Work to complete: Output the opening lines of the records exactly. End with the line that contains "FloodTool main window.".

__________________________________________________

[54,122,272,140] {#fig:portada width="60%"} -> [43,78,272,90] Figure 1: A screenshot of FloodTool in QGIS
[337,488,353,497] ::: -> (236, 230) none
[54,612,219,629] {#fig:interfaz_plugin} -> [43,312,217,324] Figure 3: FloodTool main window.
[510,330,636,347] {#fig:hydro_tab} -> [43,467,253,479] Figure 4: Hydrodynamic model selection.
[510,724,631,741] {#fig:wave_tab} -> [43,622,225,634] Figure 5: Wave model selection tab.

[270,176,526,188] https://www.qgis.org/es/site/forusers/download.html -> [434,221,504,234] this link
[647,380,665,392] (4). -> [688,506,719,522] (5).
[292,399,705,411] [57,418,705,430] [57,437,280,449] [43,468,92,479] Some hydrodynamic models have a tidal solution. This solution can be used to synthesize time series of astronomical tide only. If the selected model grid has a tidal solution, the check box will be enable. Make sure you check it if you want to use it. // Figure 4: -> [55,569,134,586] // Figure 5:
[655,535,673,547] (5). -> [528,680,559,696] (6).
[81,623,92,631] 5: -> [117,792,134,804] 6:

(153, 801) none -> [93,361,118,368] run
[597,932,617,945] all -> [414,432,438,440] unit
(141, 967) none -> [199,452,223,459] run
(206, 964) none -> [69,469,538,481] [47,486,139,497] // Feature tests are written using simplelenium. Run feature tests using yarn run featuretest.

__________________________________________________

Reply to the task:
[54,122,272,140] {#fig:portada width="60%"} -> [43,78,272,90] Figure 1: A screenshot of FloodTool in QGIS
[337,488,353,497] ::: -> (236, 230) none
[54,612,219,629] {#fig:interfaz_plugin} -> [43,312,217,324] Figure 3: FloodTool main window.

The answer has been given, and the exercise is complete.